Interactions among genes are defined as phenotypic effects of two or more coincident gene modifications that differ from those observed for independent contributions of each gene. Because of their relatively high abundance within populations, many studies investigating these synergistic effects among genes refer to polymorphisms. Polymorphisms are described as variance among genes with a relatively high frequency of occurrence >1 % that cannot be explained by accident mutations but are rather due to general variability induced by allelic drift, i.e., the frequency of occurrence of an allele, and that are stabilized by evolutionary selection. A large number of polymorphisms have been identified as risk factors in various CVDs (see Chap. 4).
Interactions between different genes (G×G) relevant for cardiovascular pathophysiology have been described in several studies.

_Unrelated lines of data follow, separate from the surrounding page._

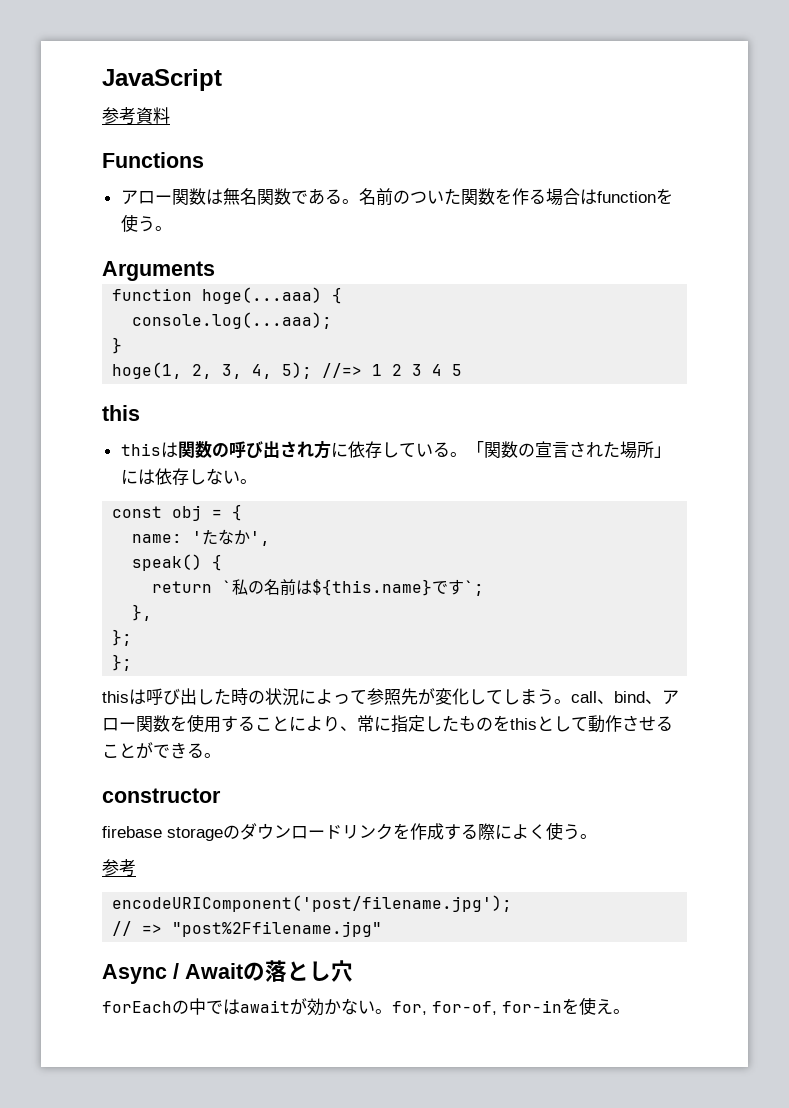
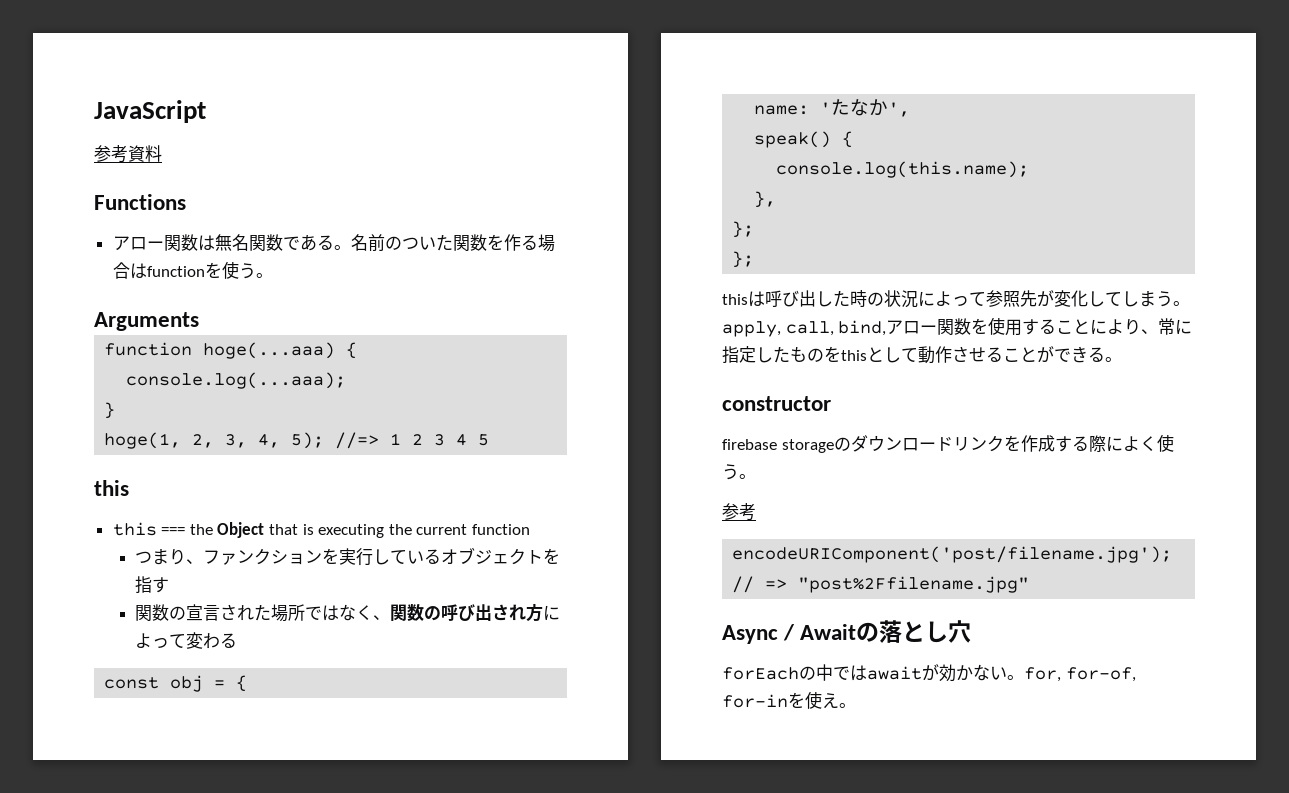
- thisは関数の呼び出され方に依存している。「関数の宣言された場所」には依存しない。
+ this === the Object that is executing the current function
+ つまり、ファンクションを実行しているオブジェクトを指す
+ 関数の宣言された場所ではなく、関数の呼び出され方によって変わる
- return `私の名前は${this.name}です`;
+ console.log(this.name);
- thisは呼び出した時の状況によって参照先が変化してしまう。call、bind、アロー関数を使用することにより、常に指定したものをthisとして動作させることができる。
+ thisは呼び出した時の状況によって参照先が変化してしまう。apply, call, bind,アロー関数を使用することにより、常に指定したものをthisとして動作させることができる。

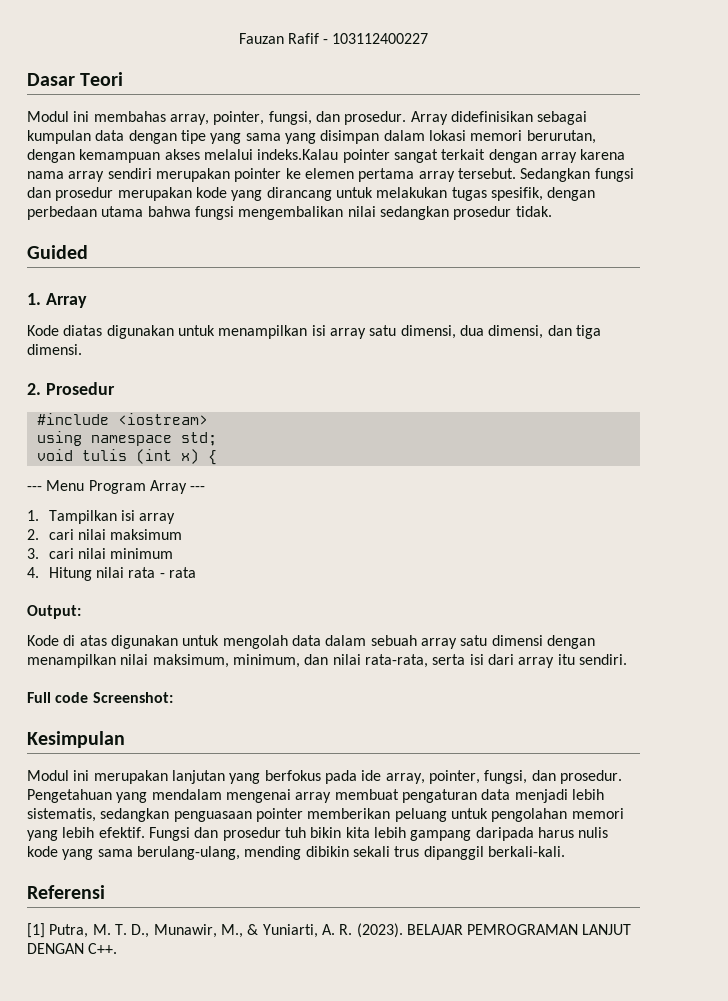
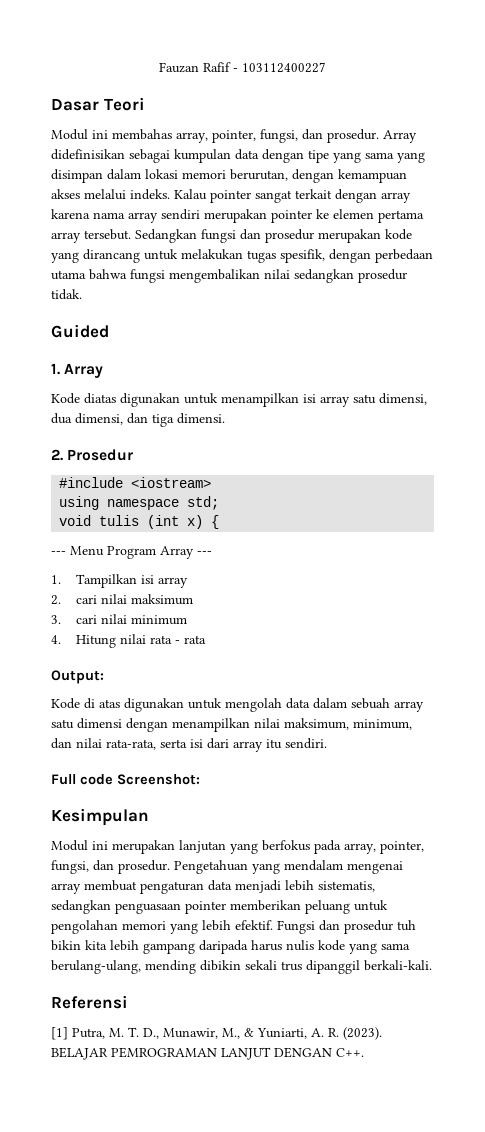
- Array didefinisikan sebagai kumpulan data dengan tipe yang sama yang disimpan dalam lokasi memori berurutan, dengan kemampuan akses melalui indeks.Kalau pointer sangat terkait dengan array karena nama array sendiri merupakan pointer ke elemen pertama array tersebut.
+ Array didefinisikan sebagai kumpulan data dengan tipe yang sama yang disimpan dalam lokasi memori berurutan, dengan kemampuan akses melalui indeks. Kalau pointer sangat terkait dengan array karena nama array sendiri merupakan pointer ke elemen pertama array tersebut.
- Modul ini merupakan lanjutan yang berfokus pada ide array, pointer, fungsi, dan prosedur.
+ Modul ini merupakan lanjutan yang berfokus pada array, pointer, fungsi, dan prosedur.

One example is given by a population-based study, indicating that genes involved in the renin-angiotensin, bradykinin, and fibrinolytic systems synergistically modulate plasma concentrations of plasminogen activator and plasminogen activator inhibitor type 1 (Bentley et al. 2010). Here it is demonstrated that the coincidence of polymorphisms may generate a much higher CVD risk than the simple arithmetic sum of the relative risk factors, as derived from single polymorphisms.

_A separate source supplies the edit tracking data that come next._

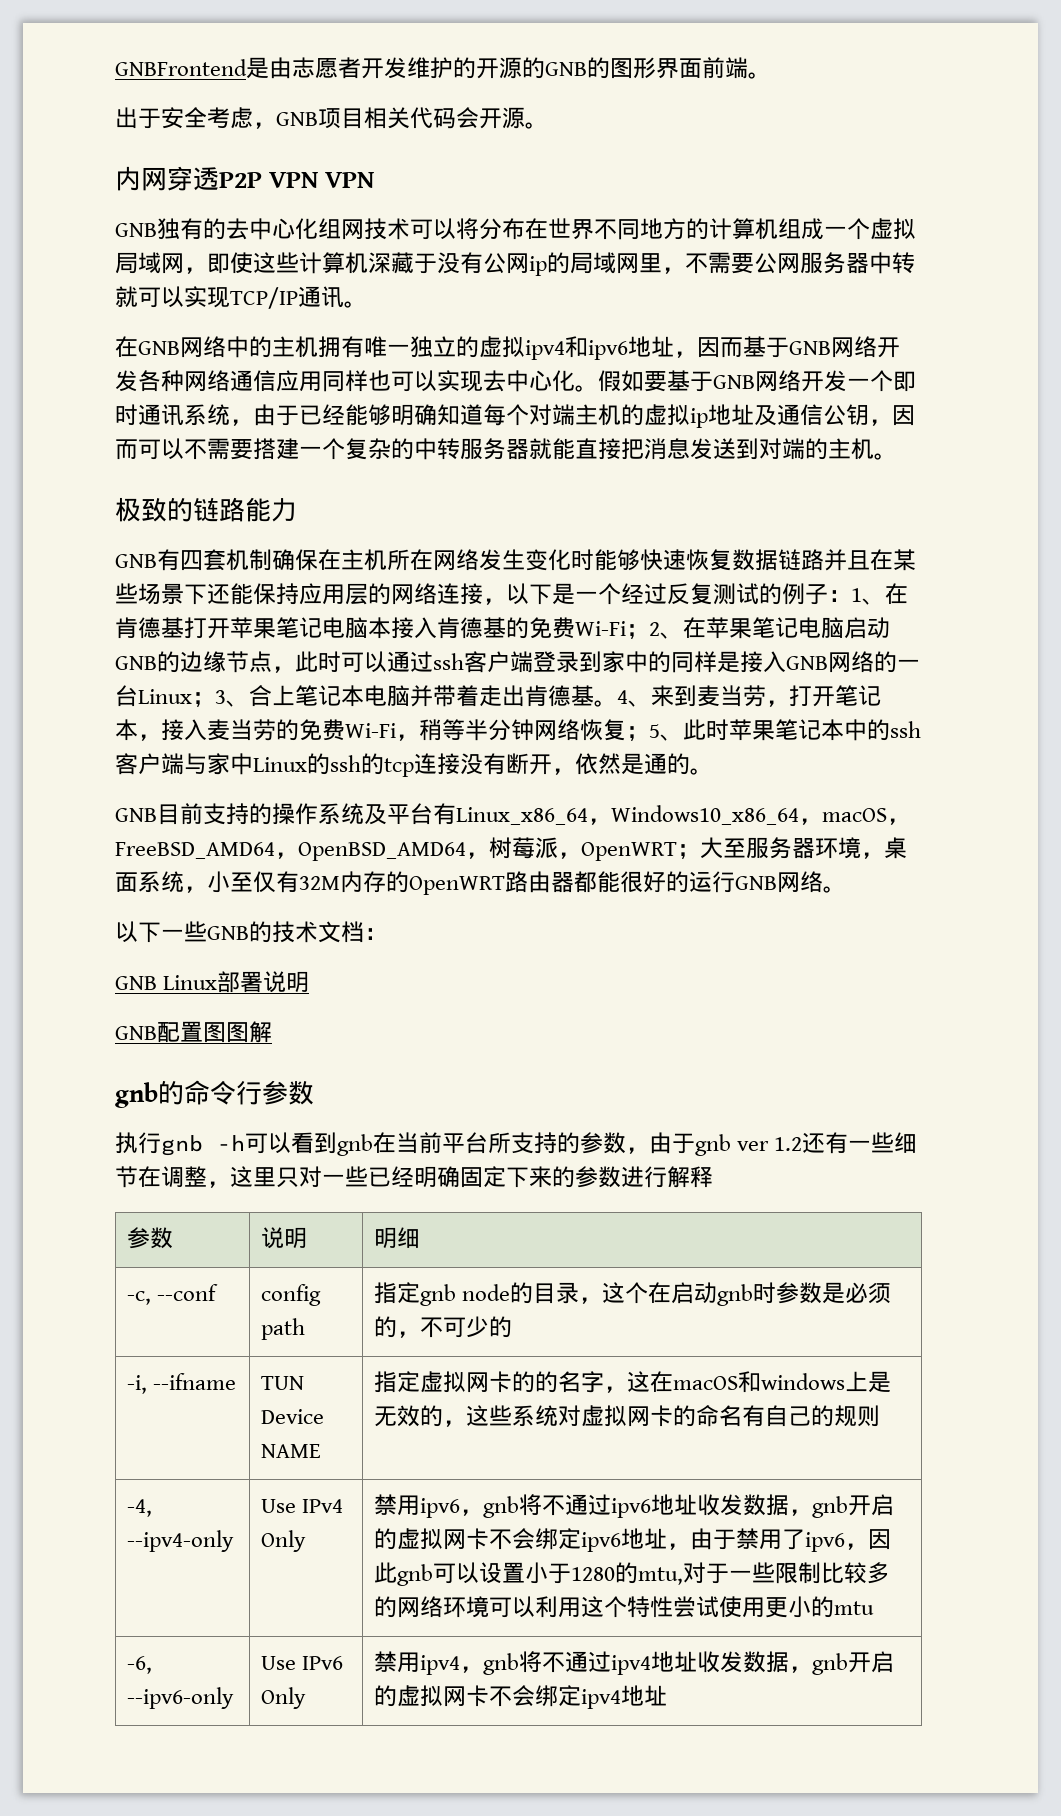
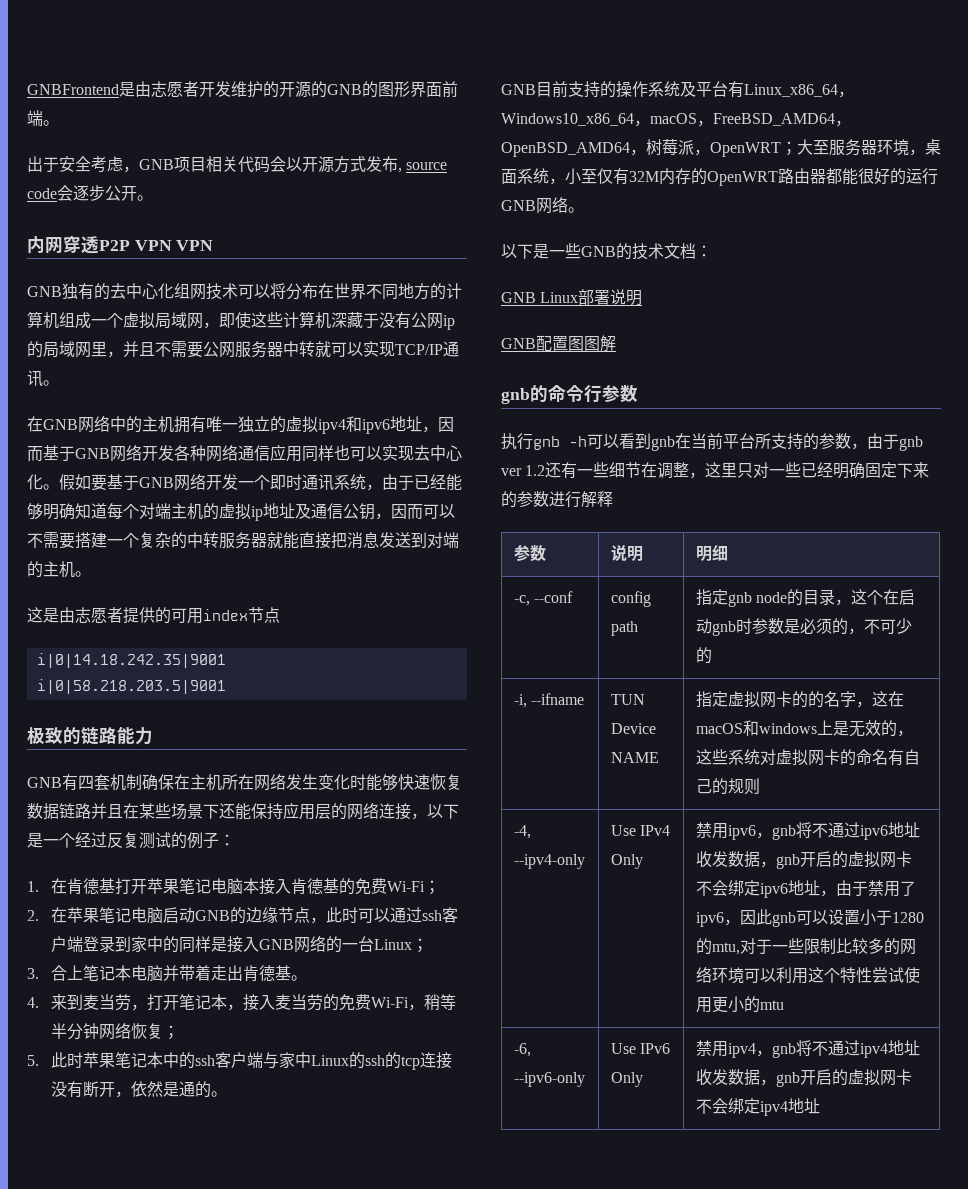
- 出于安全考虑，GNB项目相关代码会开源。
+ 出于安全考虑，GNB项目相关代码会以开源方式发布, source code会逐步公开。
- GNB独有的去中心化组网技术可以将分布在世界不同地方的计算机组成一个虚拟局域网，即使这些计算机深藏于没有公网ip的局域网里，不需要公网服务器中转就可以实现TCP/IP通讯。
+ GNB独有的去中心化组网技术可以将分布在世界不同地方的计算机组成一个虚拟局域网，即使这些计算机深藏于没有公网ip的局域网里，并且不需要公网服务器中转就可以实现TCP/IP通讯。
+ 这是由志愿者提供的可用index节点
+ i|0|14.18.242.35|9001
+ i|0|58.218.203.5|9001
- GNB有四套机制确保在主机所在网络发生变化时能够快速恢复数据链路并且在某些场景下还能保持应用层的网络连接，以下是一个经过反复测试的例子：1、在肯德基打开苹果笔记电脑本接入肯德基的免费Wi-Fi；2、在苹果笔记电脑启动GNB的边缘节点，此时可以通过ssh客户端登录到家中的同样是接入GNB网络的一台Linux；3、合上笔记本电脑并带着走出肯德基。4、来到麦当劳，打开笔记本，接入麦当劳的免费Wi-Fi，稍等半分钟网络恢复；5、此时苹果笔记本中的ssh客户端与家中Linux的ssh的tcp连接没有断开，依然是通的。
+ GNB有四套机制确保在主机所在网络发生变化时能够快速恢复数据链路并且在某些场景下还能保持应用层的网络连接，以下是一个经过反复测试的例子：
+ 1.在肯德基打开苹果笔记电脑本接入肯德基的免费Wi-Fi；
+ 2.在苹果笔记电脑启动GNB的边缘节点，此时可以通过ssh客户端登录到家中的同样是接入GNB网络的一台Linux；
+ 3.合上笔记本电脑并带着走出肯德基。
+ 4.来到麦当劳，打开笔记本，接入麦当劳的免费Wi-Fi，稍等半分钟网络恢复；
+ 5.此时苹果笔记本中的ssh客户端与家中Linux的ssh的tcp连接没有断开，依然是通的。
- 以下一些GNB的技术文档：
+ 以下是一些GNB的技术文档：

1.2 Common Molecular Pathways in Cardiovascular Disease
In multifactorial CVDs, gene-gene interactions and gene-environment interactions are linked to a plethora of molecular pathways that result in specific cellular dysfunctions, morphological changes, or cell death. The number of pathways that have been identified so far correlates with the diversity of CVDs and, therefore, does not allow for a comprehensive presentation here. However, a selection of molecular mechanisms will be presented within the next paragraphs. Recent scientific advances have helped to identify numerous molecular pathways linked with the pathogenesis of CVDs. It should be kept in mind that most of the results, however, especially those aiming to elucidate molecular pathways, were obtained by using animal or even cellular model systems.

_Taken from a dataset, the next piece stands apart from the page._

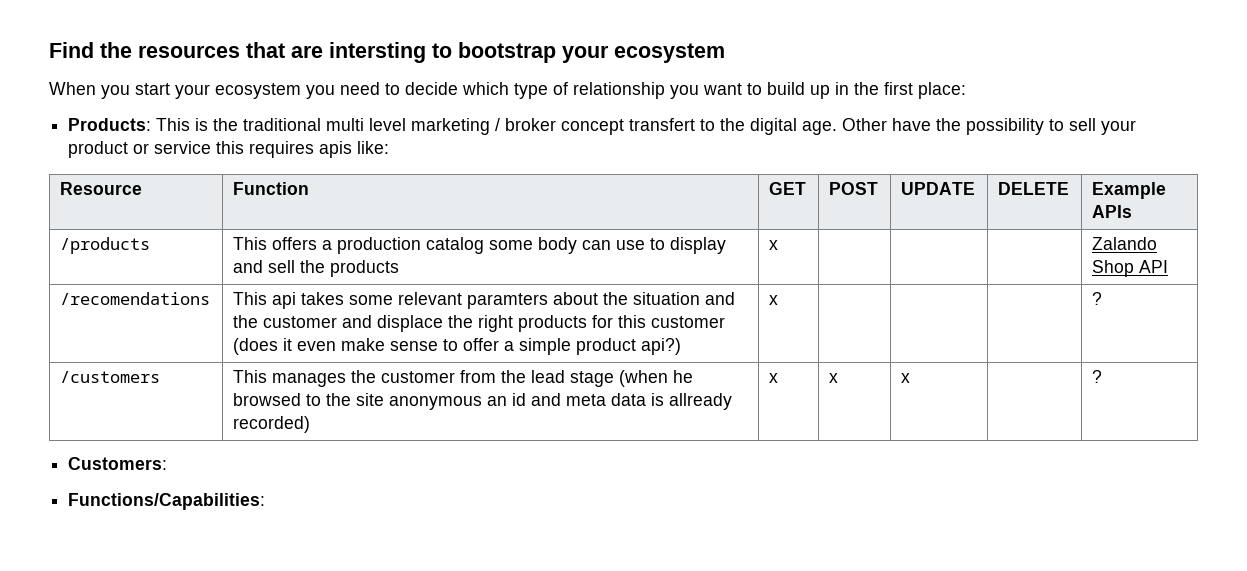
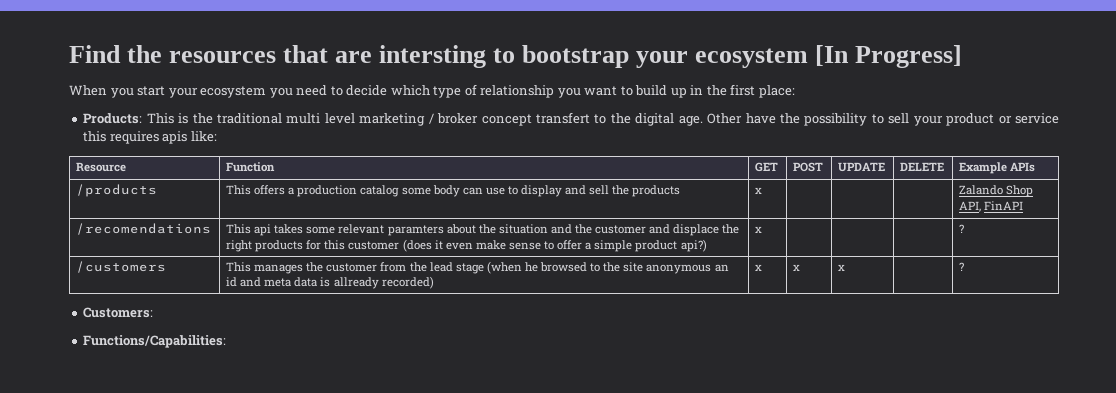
- Find the resources that are intersting to bootstrap your ecosystem
+ Find the resources that are intersting to bootstrap your ecosystem [In Progress]
- /products | This offers a production catalog some body can use to display and sell the products | x | | | | Zalando Shop API
+ /products | This offers a production catalog some body can use to display and sell the products | x | | | | Zalando Shop API, FinAPI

Some identified pathways are involved in several forms of CVDs and may thus be considered as pivotal molecular mechanisms, even if their role may be emphasized in a certain pathophysiological context. The common pathological key events represented by these pathways are, in a broader sense, posttranslational modifications of proteins and other molecules, including oxidation, phosphorylation, and glycation processes.
1.2.1 Oxidative Stress
Reactive oxygen species (ROS) are characterized by unpaired valence electrons in the outer shells of atoms and thereby able to react with a large number of molecular target proteins, lipids, carbohydrates, and nucleic acids. Consequently, ROS have been implicated in many diseases as well as aging-related pathophysiology of the cardiovascular system (Chen et al. 2012).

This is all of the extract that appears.